What bothers me is that you seem utterly willing to just assume it’s all going to work out when people with engineering and/or large construction experience are all saying the cost estimates are extremely understated. Not to mention the HUGE number of engineering challenges that still have to be overcome. Hand waving all of those things is promoting ignorance, not fighting it.
Look. It’s a really cool idea. I get it. You guys need some sort of solution. I get it. But this is NOT it. It may form the basis for A solution, but this is (to quote someone above - or in the other thread) a cover story for Popular Mechanics, not a serious, well-considered proposal.
Tube sections will be the size of single-wide modular homes. You can move them on the freeway, more or less, but it’s not cheap.

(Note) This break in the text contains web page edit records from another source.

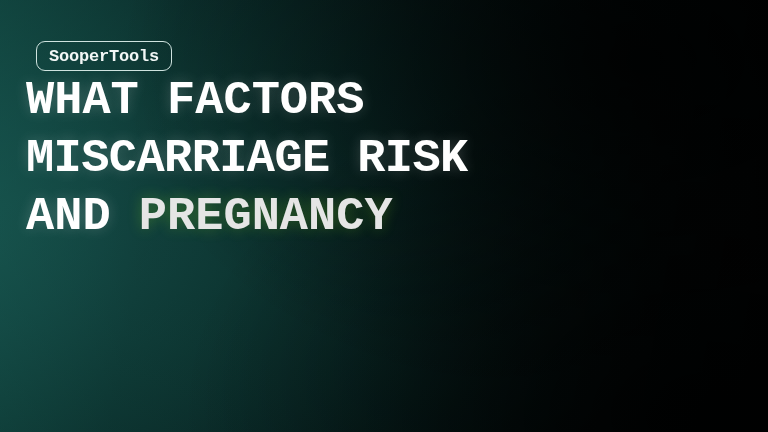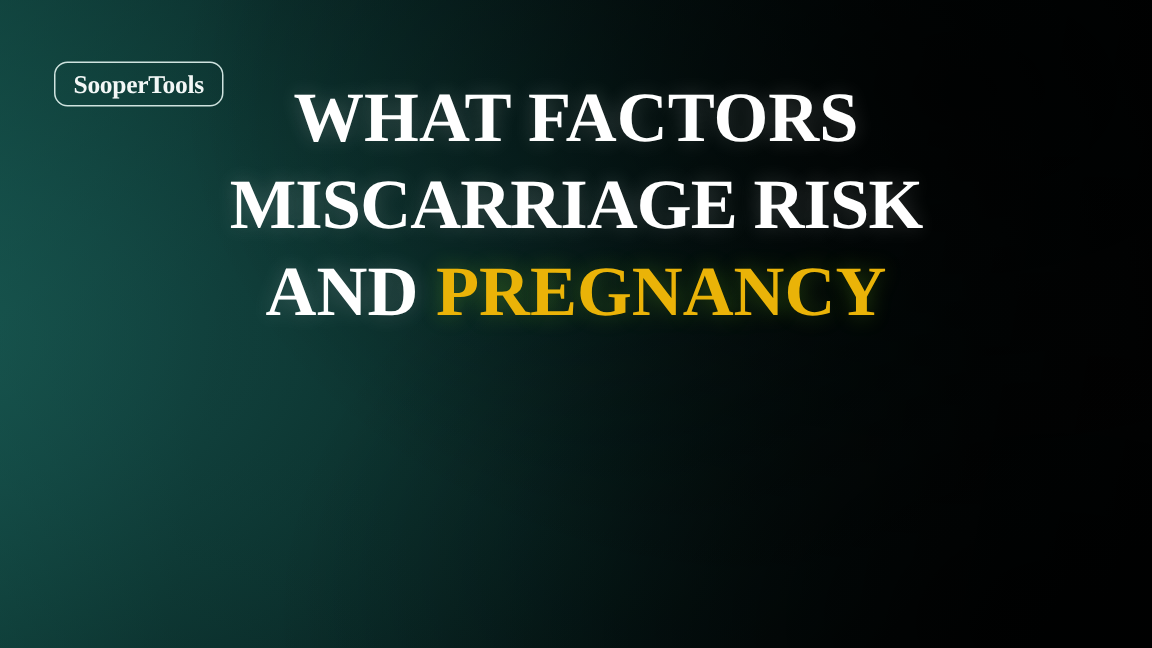--- a/index.html
+++ b/index.html
@@ -7,21 +7,21 @@
     margin: 0;
     padding: 0;
     background: #000;
   }
 
   #canvas {
     position: relative;
     width: 768px;
     height: 432px;
     overflow: hidden;
-    font-family: Liberation Serif, serif;
+    font-family: Liberation Mono, monospace;
     
     background-color: #04100f;
   }
 
   
   #bg-base {
     position: absolute;
     inset: 0;
     background:
       radial-gradient(120% 135% at -8% 52%,
@@ -73,39 +73,39 @@
     letter-spacing: -0.2px;
     line-height: 1;
     white-space: nowrap;
   }
 
   
   #headline {
     position: absolute;
     left: 0;
     right: 0;
-    top: 50px;
+    top: 72px;
     padding: 0 26px;
     box-sizing: border-box;
-    text-align: center;
+    text-align: left;
   }
   .hl-line {
     font-size: 47px;
     font-weight: bold;
     line-height: 58px;
     letter-spacing: 0px;
     white-space: nowrap;
     color: #ffffff;
   }
   .hl-line .white {
     color: #ffffff;
     text-shadow: 0 0 14px rgba(255,255,255,0.20);
   }
   .hl-line .green {
-    color: #eab308;
+    color: #e5e5e5;
     text-shadow: 0 0 14px rgba(143, 230, 29, 0.28);
   }
   .hl-line.wide {
     letter-spacing: -0.6px;
   }
 </style>
 </head>
 <body>
 
 <div id="canvas">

Delivering 350,000 pipe sections will cost billions separately from the money spent to buy and fabricate the materials.
And really, you need more land. A buffer zone around each pylon to ward off car bombs.
Taking out a pylon doesn’t kill many people, but it inconveniences millions and costs a fortune in lost revenue to the cities.
In my experience, most metro/underground systems do not run at less than 3 minute intervals for safety reasons. And this is with a train that can stop just before reaching a station and wait 30 seconds, if needed. Is there an example of a train that runs in 30 second intervals? Or even 2 minute intervals?
If the sections are 100ft long, a hyperloop of 350 miles would need 36,960 of them (18,480 in each of 2 tubes). Which is still going to be seriously expensive, but not as bad as 350,000.
Why would this (which would certainly add dramatically to the cost) be needed for a hyperloop any more than for high-speed rail, or other forms of transportation? A would-be bomber could do a fine job inside an existing tunnel or on a large bridge.
And if you propose to exclude all cars from car-bomb range, you really can’t have roads that cross the hyperloop anywhere along its length. You’ll also need to exclude all people, as a precaution against backpack bombs.